Foto: Cortesía CTI
Los tres cuerpos, que alparecer corresponden a los desaparecidos, estaban en aljibe de finca de propiedad de los Laverde. A la derecha de arriba a abajo: Virginia Lora de Laverde, Javier Laverde Lora y Angélica Gómez Guzmán.
Las autoridades dan por descontado que se trata de Virginia Laverde, de 73 años; su hijo, Javier Laverde, de 57 y la novia de este último, Angélica Gómez Guzmán, de 34 años.
Sin embargo, la plena identificación de los tres cadáveres que fueron hallados por el CTI el pasado 30 de diciembre en la finca 'La Pinpona', tras cuatro meses de búsqueda, no será oficial hasta que no se realicen las pruebas correspondientes.
El caso inquietó a los habitantes de El Rosal, un tranquilo municipio a menos de media hora de Bogotá.
Los tres desaparecieron el 24 de agosto pasado en la mañana. Y lo que inicialmente se creyó que era un secuestro económico terminó como un homicidio que, según fuentes cercanas a la investigación, tendría móviles económicos o por venganzas.
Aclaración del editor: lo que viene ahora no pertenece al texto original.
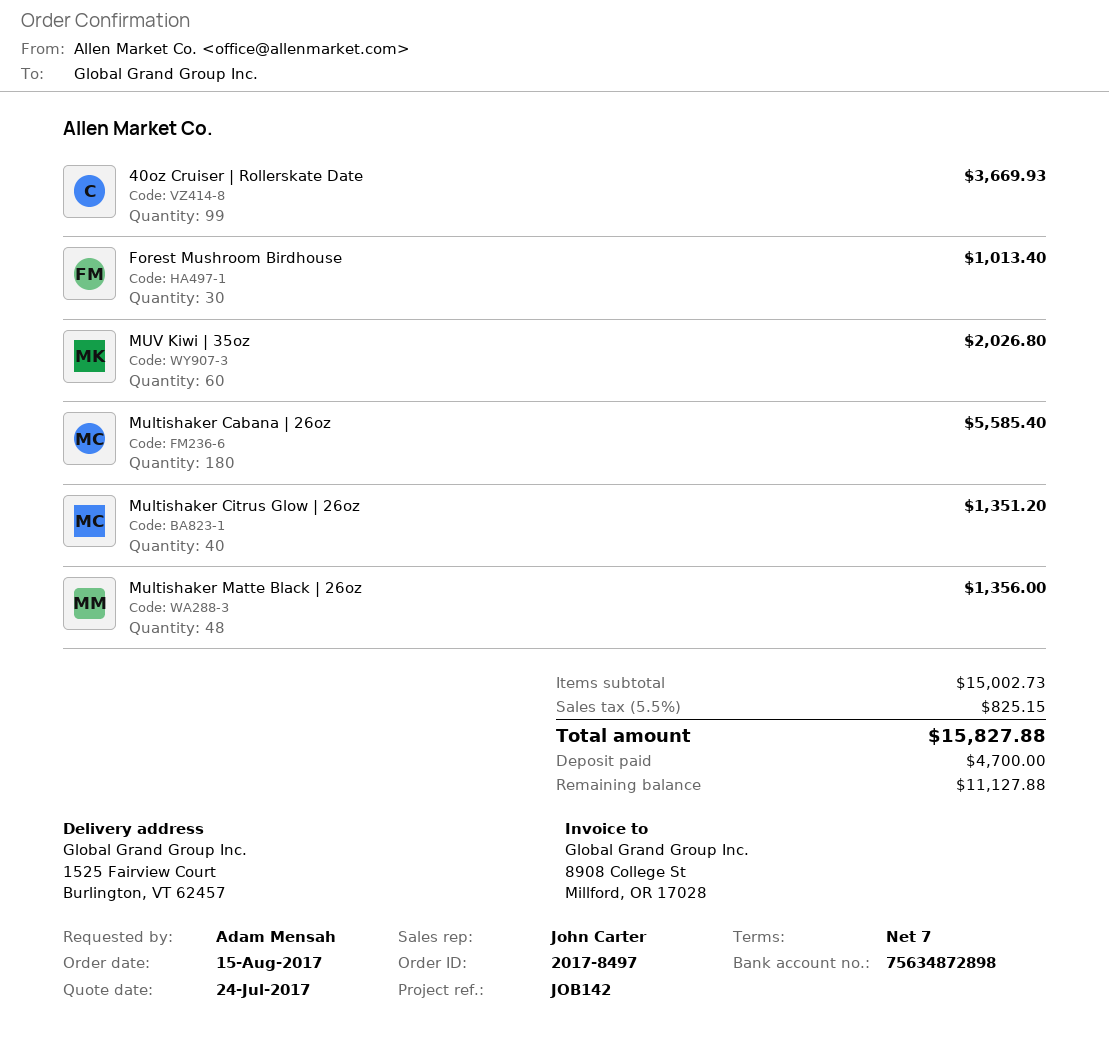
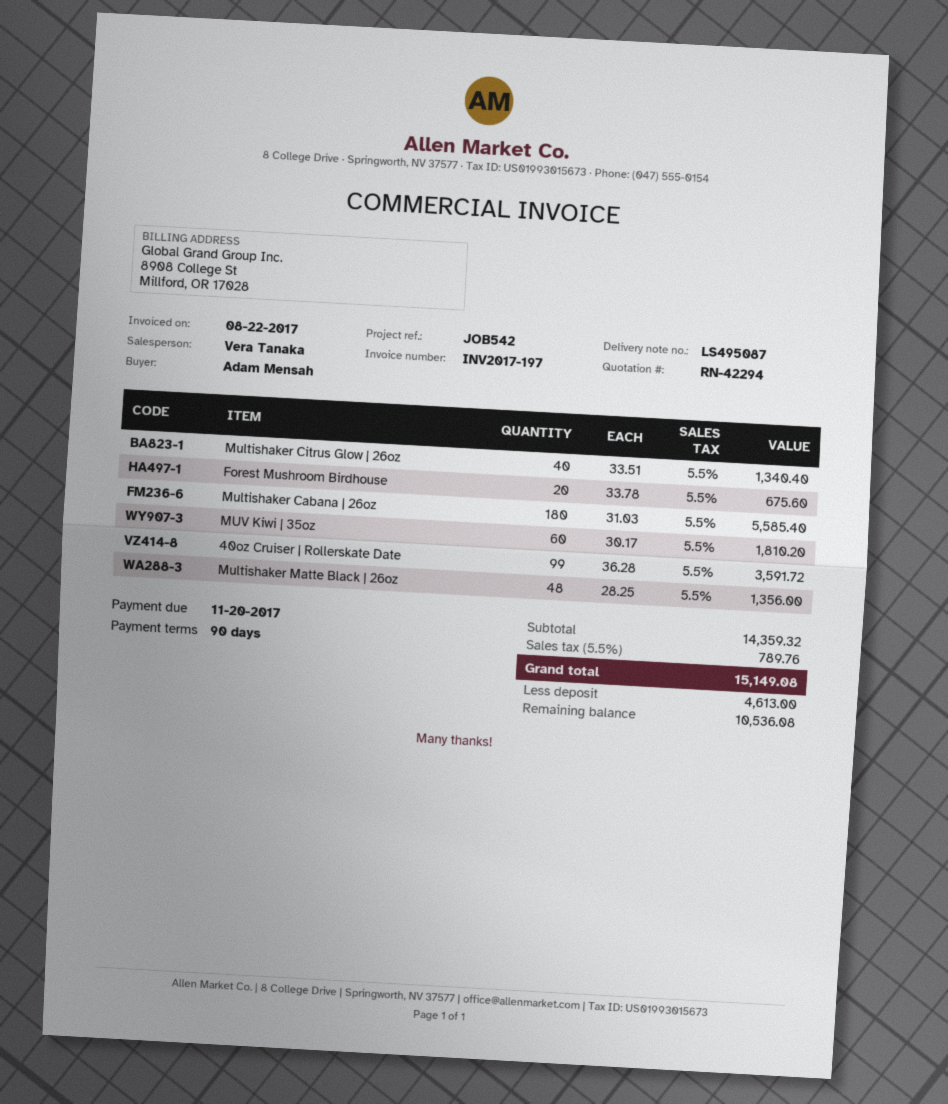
payment terms: 7 days -> 90 days
reference: JOB142 -> JOB542
sales rep: John Carter -> Vera Tanaka
40oz Cruiser | Rollerskate Date: 99 for 3669.93 -> 99 for 3591.72
Forest Mushroom Birdhouse: 30 for 1013.40 -> 20 for 675.60
MUV Kiwi | 35oz: 60 for 2026.80 -> 60 for 1810.20
Multishaker Citrus Glow | 26oz: 40 for 1351.20 -> 40 for 1340.40
subtotal: 15002.73 -> 14359.32
tax: 5.5% = 825.15 -> 5.5% = 789.76
total: 15827.88 -> 15149.08
deposit: 4700.00 -> 4613.00
balance: 11127.88 -> 10536.08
La supuesta cita que el administrador agropecuario Javier Laverde Lora iba a cumplir el 24 de agosto pasado no encaja dentro de la investigación. Los investigadores tienen dudas de que, como lo reportó inicialmente un empleado, ellos hubieran salido de la finca a hacer un negocio.
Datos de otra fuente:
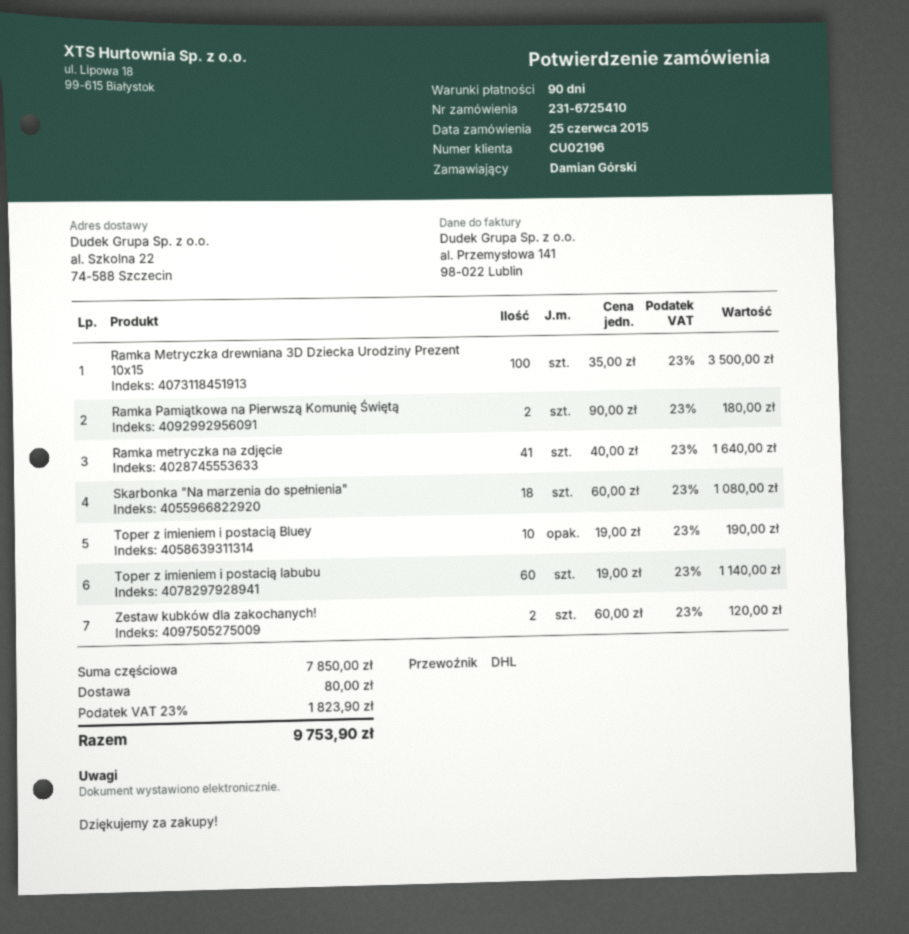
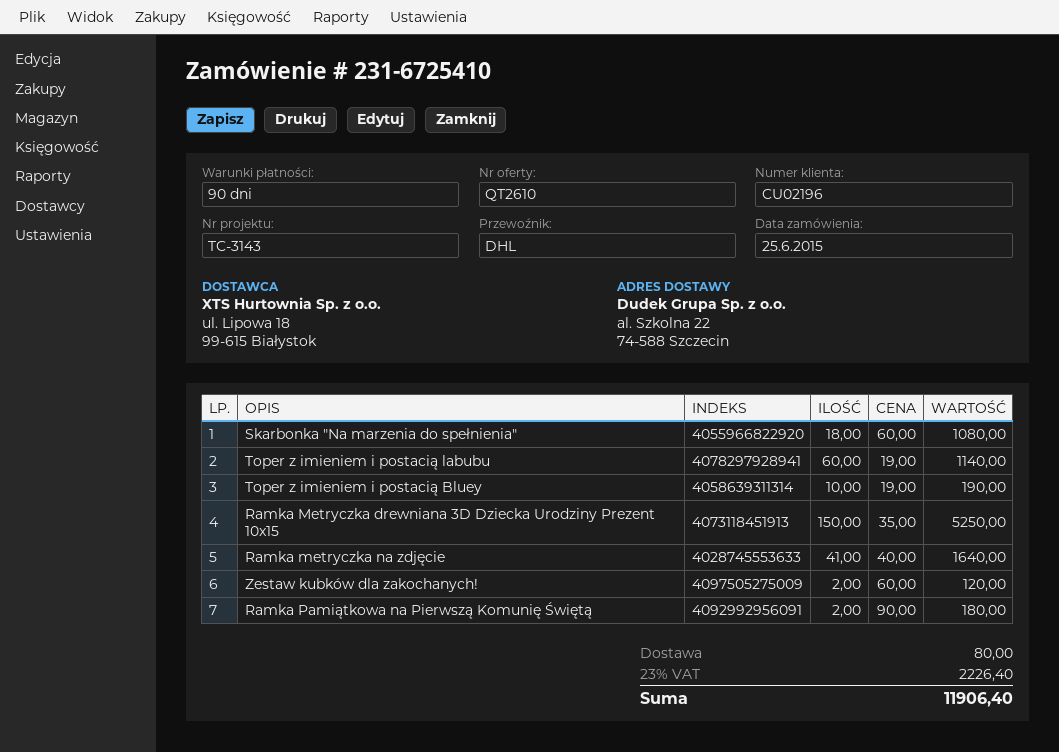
Ramka Metryczka drewniana 3D Dziecka Urodziny Prezent 10x15: 100 x 35.00 = 3500.00 -> 150 x 35.00 = 5250.00
tax: 23% = 1823.90 -> 23% = 2226.40
total: 9753.90 -> 11906.40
Otra punta de la investigación está orientada a las personas con las que los Laverde tenían la cita.
El caso llegó a conocimiento del CTI una semana después de la desaparición. Incluso, en ese momento aparecieron pruebas de supervivencia que trataban de desviar a las autoridades de un crimen que, según las evidencias, se cometió en el mismo sitio en el que los Laverde pasaban con frecuencia sus fines de semana.
A los pocos días, los investigadores empezaron a cambiar su tesis: no estaban frente a un caso de secuestro sino de desaparición. La búsqueda se realizó en la zona rural de El Rosal y terminó concentrada en el sitio donde había arrancado: en 'La Pinpona', a 3 kilómetros del casco urbano de El Rosal.
El CTI revisó una pequeña laguna ubicada en el área, sin resultados, y del 26 al 30 de diciembre sus agentes empezaron a revisar el aljibe. Fue necesario un carro de bomberos para sacar el agua y luego apareció una carga de rocas que ha dado algunas pistas.
"No es piedra de la zona. Parece que estaba preparada para el crimen", aseguró un investigador del caso. Debajo de ellas, amarrados entre sí por cuerdas que a su vez estaban atadas a otras piedras, para evitar que los cuerpos flotaran, estaban las víctimas.
"Los cuerpos presentaban, según los primeros experticios, un estado de descomposición moderado, al parecer por el agua y el mismo material de las rocas. Aún no se sabe si murieron antes de ser arrojados al pozo.
Se investiga cómo personas que cuidaron la finca supuestamente no habían notado ninguna situación irregular.
Los Laverde llegaron a la finca la noche del sábado 23 de agosto. Según lo dicho por un ex empleado a las autoridades, salieron en la camioneta blanca RAV 4 a las 6:45 de la mañana del 24 con destino a Chía, para mostrar una finca para la venta.
Constanza Laverde, familiar de las víctimas, le dijo a este diario que Javier se dedicaba a comprar fincas, a arreglarlas y luego venderlas. También vendía ganado y era un apasionado por los caballos. En la finca, de hecho, hay varias caballerizas.
En la vereda Buenavista, y en todo El Rosal, solo hay desconcierto. Es una de las regiones más tranquilas de la sabana y los hechos de sangre son allí más que inusuales.
"En cinco años que trabajé en la finca nunca escuché de ningún problema", le dijo a EL TIEMPO Juan Ortiz, ex empleado de los Laverde.
Él habló con Javier poco antes de su desaparición y dice que su ex patrono le ofreció que volviera a trabajar con él en alguna de las otras cuatro fincas que tenía en ese momento.